Law360, New York (February 20, 2013, 12:17 PM ET) — A Florida federal judge on Tuesday refused  to toss two former workers’ claim that hospital owner Adventist Health System/Sunbelt Inc. had  fraudulently overbilled Medicare, Medicaid and Tricare for emergency department services, ruling  the plaintiffs had adequately backed the claim.

According to U.S. District Judge John Antoon II, relator Amanda Dittmann — a former bill-coding  and reimbursement compliance officer at the company — was in a position to have personally observed AHS’ allegedly unlawful emergency billing practices, meaning the relators had shown the necessary firsthand knowledge of the company’s claimed wrongdoing.

“The relators’ allegations ‘provide the indicia of reliability that is necessary in a complaint alleging a fraudulent billing scheme,’” Judge Antoon said.

The order marks Judge Antoon’s second refusal to toss claims from the False Claims Act suit, following his July order on two other overbilling claims, which also found that the relators — Dittman and doctor Charlotte Elenberger — had adequately based those claims on personal knowledge of AHS’ alleged overbilling. The relators added their emergency department overbilling claim in an October amended complaint.

Marlan Wilbanks, counsel for the relators, said Thursday that the ruling was “very important,” backing — along with Judge Antoon’s previous order — their allegations of a lack of institutional control at AHS.

“The consistent theme [behind the orders] was that when it came to government billing, they were asleep at the switch,” Wilbanks said. “We’ll be showing that there’s not hundreds, but thousands of  false claims.”

Counsel for AHS did not immediately respond to a request for comment.

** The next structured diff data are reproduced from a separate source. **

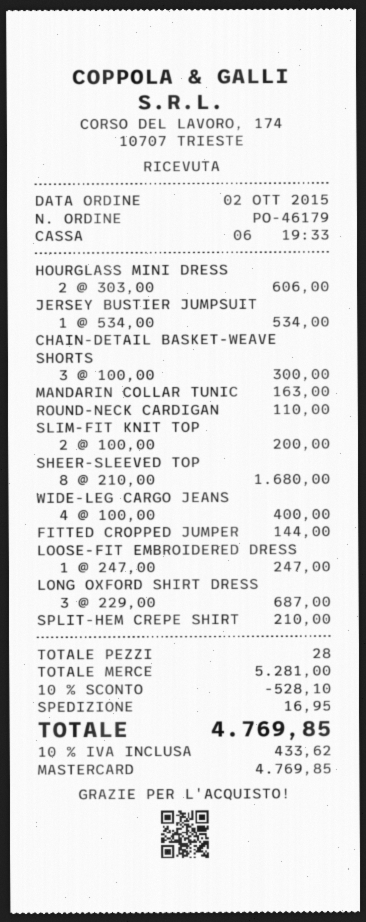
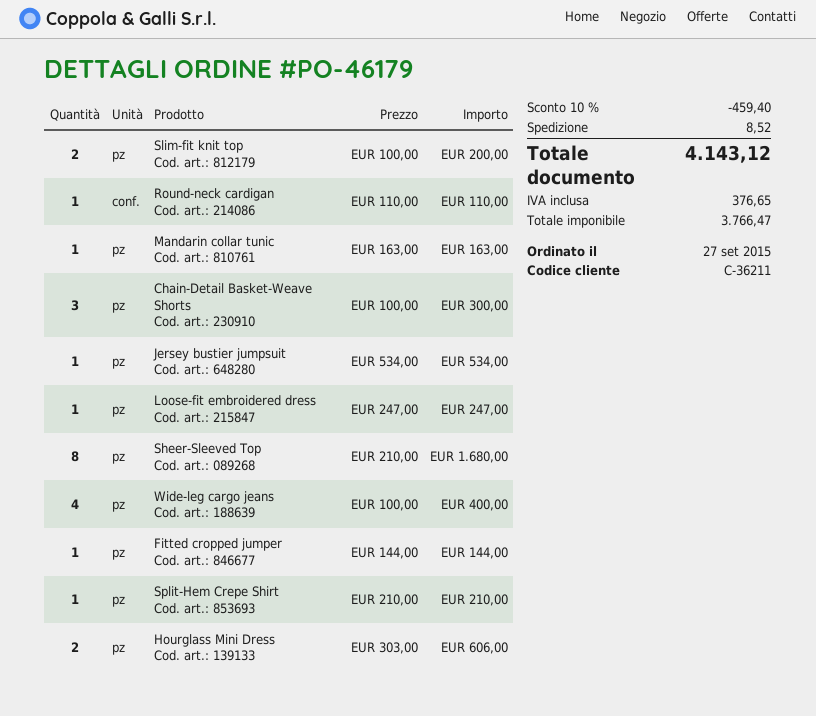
order date: 2015-10-02 -> 2015-09-27
LONG OXFORD SHIRT DRESS: 3 x 229.00 = 687.00 -> none
discount: 10% = 528.10 -> 10% = 459.40
shipping: 16.95 -> 8.52
tax: 433.62 -> 376.65
total: 4769.85 -> 4143.12

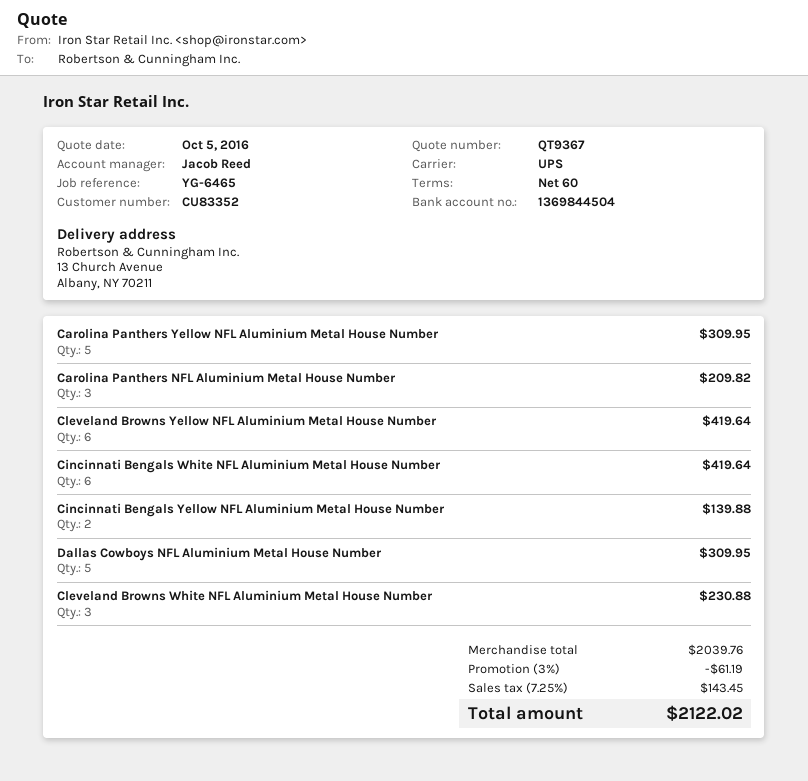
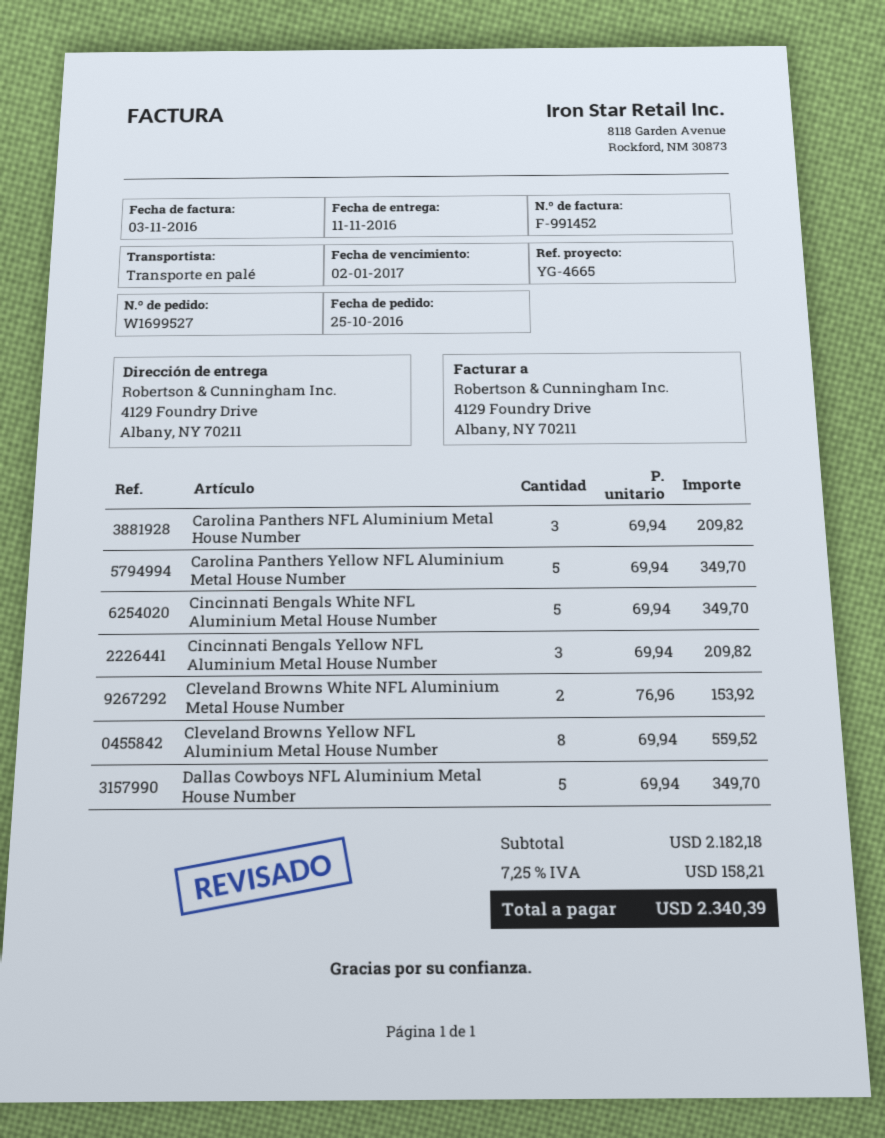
reference: YG-6465 -> YG-4665
shipping method: UPS -> pallet freight
ship to: 13 Church Avenue, Albany, NY 70211 -> 4129 Foundry Drive, Albany, NY 70211
Carolina Panthers Yellow NFL Aluminium Metal House Number: 5 for 309.95 -> 5 for 349.70
Cleveland Browns Yellow NFL Aluminium Metal House Number: 6 for 419.64 -> 8 for 559.52
Cincinnati Bengals White NFL Aluminium Metal House Number: 6 for 419.64 -> 5 for 349.70
Cincinnati Bengals Yellow NFL Aluminium Metal House Number: 2 for 139.88 -> 3 for 209.82
Dallas Cowboys NFL Aluminium Metal House Number: 5 for 309.95 -> 5 for 349.70
Cleveland Browns White NFL Aluminium Metal House Number: 3 for 230.88 -> 2 for 153.92
subtotal: 2039.76 -> 2182.18
discount: 3% = 61.19 -> none
tax: 7.25% = 143.45 -> 7.25% = 158.21
total: 2122.02 -> 2340.39

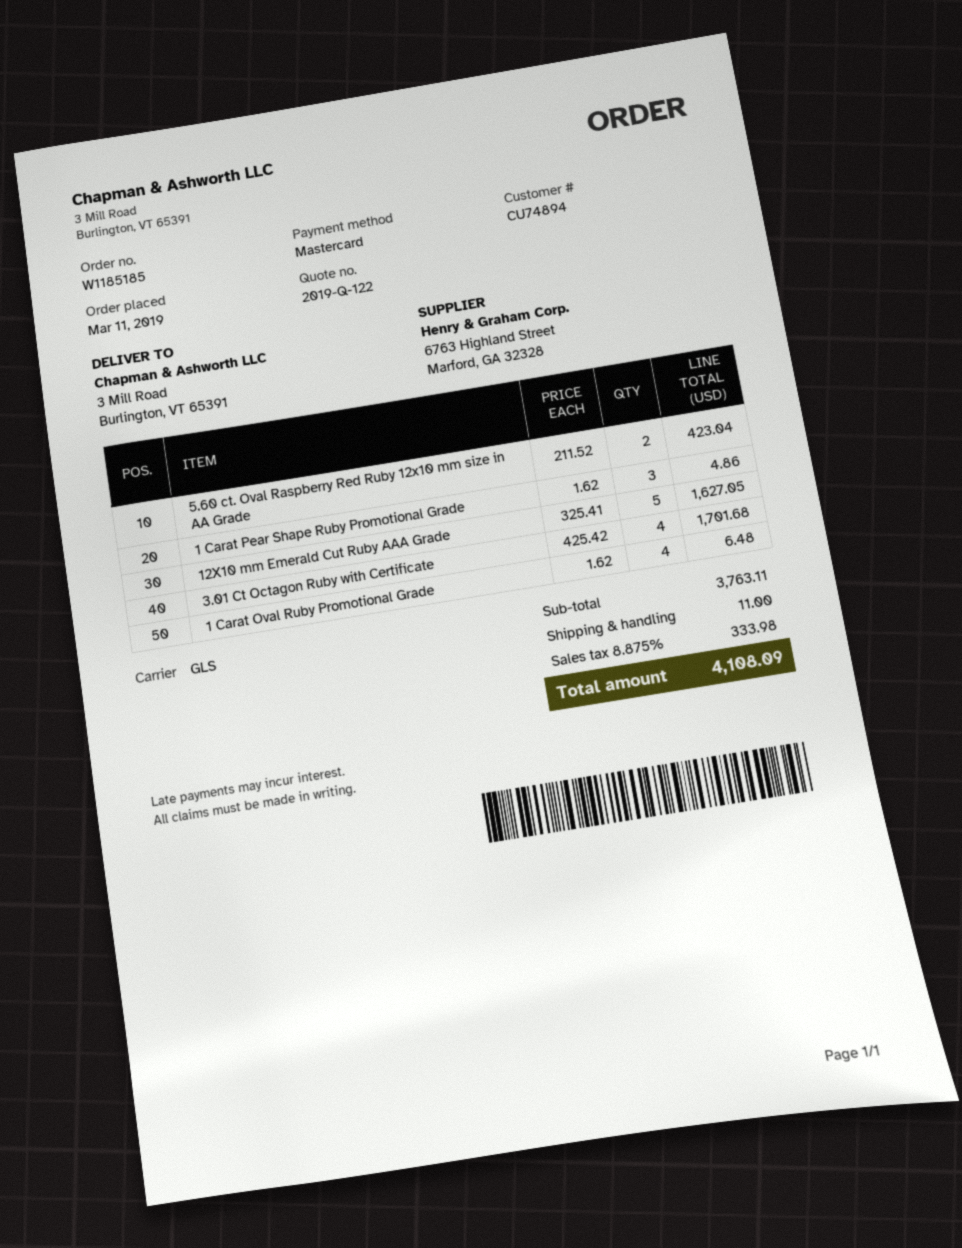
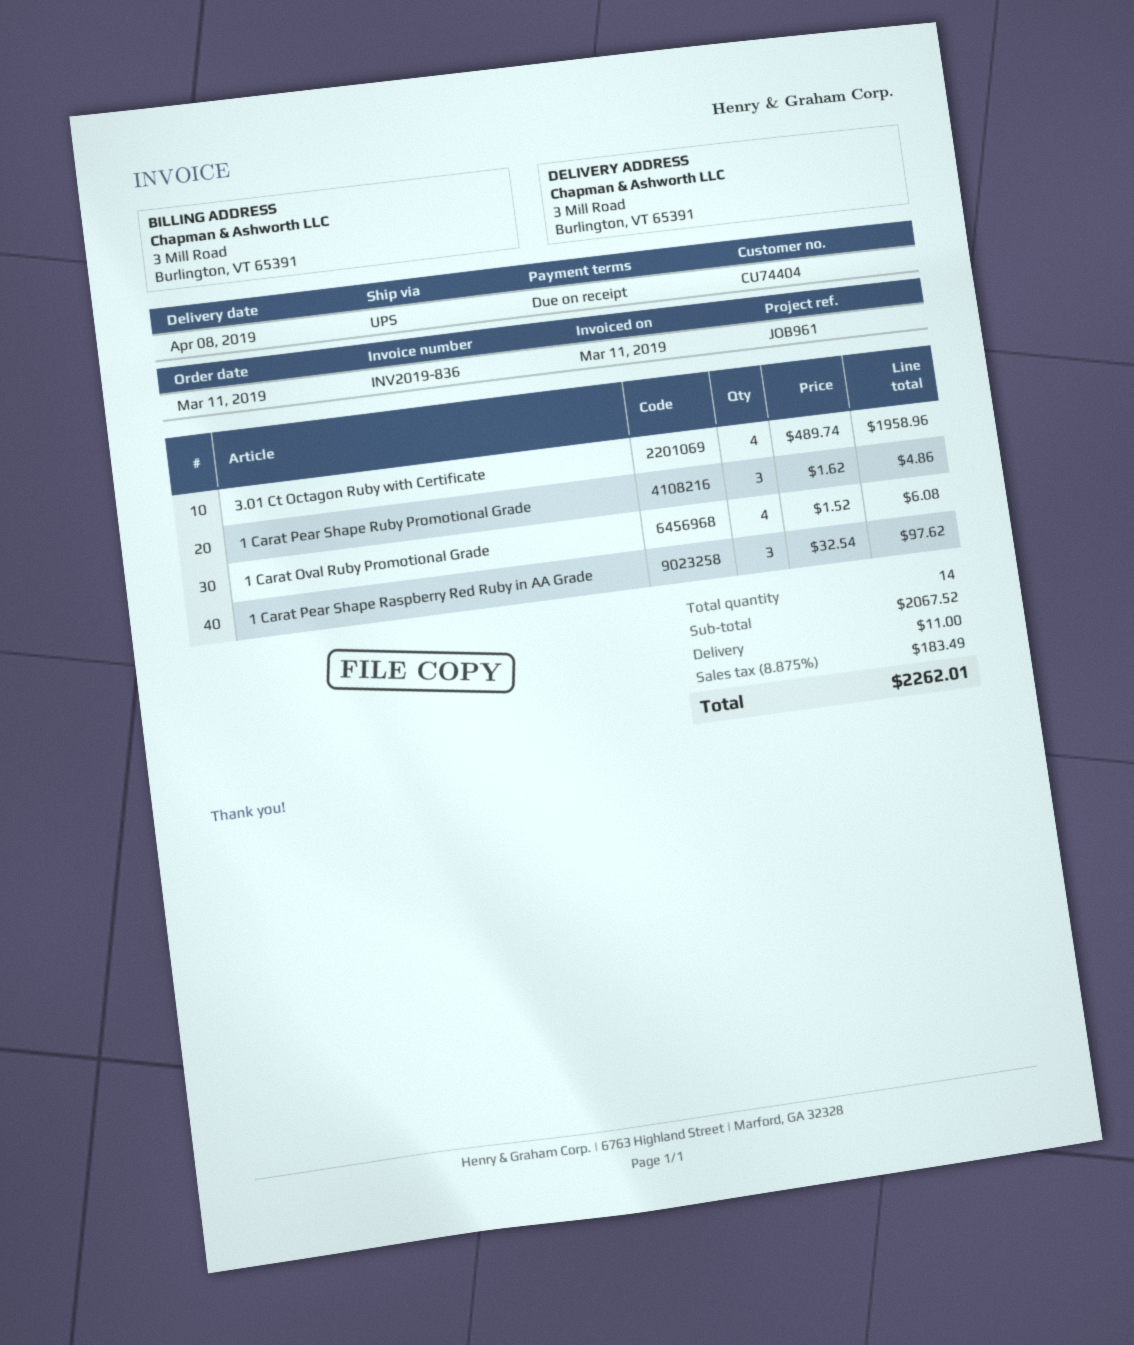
customer number: CU74894 -> CU74404
shipping method: GLS -> UPS
5.60 ct. Oval Raspberry Red Ruby 12x10 mm size in AA Grade: 2 x 211.52 = 423.04 -> none
12X10 mm Emerald Cut Ruby AAA Grade: 5 x 325.41 = 1627.05 -> none
3.01 Ct Octagon Ruby with Certificate: 4 x 425.42 = 1701.68 -> 4 x 489.74 = 1958.96
1 Carat Oval Ruby Promotional Grade: 4 x 1.62 = 6.48 -> 4 x 1.52 = 6.08
1 Carat Pear Shape Raspberry Red Ruby in AA Grade: none -> 3 x 32.54 = 97.62
subtotal: 3763.11 -> 2067.52
tax: 8.875% = 333.98 -> 8.875% = 183.49
total: 4108.09 -> 2262.01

The suit, first brought in July 2010 by Dittmann and Elenberger, who formerly had staff privileges at AHS’ Orlando, Fla.-based Florida Hospital, accuses the Altamonte Springs, Fla.-based nonprofit health care organization of improperly overcharging Medicare, Medicaid and Tricare for services at the hospital. The case was unsealed in October 2011 after the U.S. declined to intervene.

AHS had routinely misused billing code modifiers to unbundle payments for bundled medical services, charging the government more than the bundled price, according to the complaint.

The health care group had also misused a pricing code for the drug octreotide, charging for a more expensive, higher dosage strength version than actually used, resulting in several hundred thousand dollars in government overcharges between August 2007 and July 2008 alone, the relators allege. While the company had discovered these overcharges through an internal audit, it had made no attempt to reimburse the government or extend the audit, the relators claim.

AHS had also routinely billed the federal government for computer-aided detection software analysis of mammograms, even when no such analysis was done, the complaint said. When a third-party radiology laboratory learned it had received improper reimbursement for CAD analysis supposedly performed on behalf of AHS, it promptly refunded insurers and the government, but AHS refused to reimburse the government for fear a refund would trigger an audit, according to the relators.

The relators are represented by Elaine Stromgren, Christopher C. Casper and John Newcomer of James Hoyer Newcomer & Smiljanich PA; Marlan B. Wilbanks and Ty M. Bridges of Wilbanks & Bridges LLP; Matthew P. McLauchlin of Volpe Bajalia Wickes Rogerson & Wachs PA; and L. Lin Wood, Amy M. Stewart and Katherine V. Hernacki of Wood Hernacki and Evans LLC.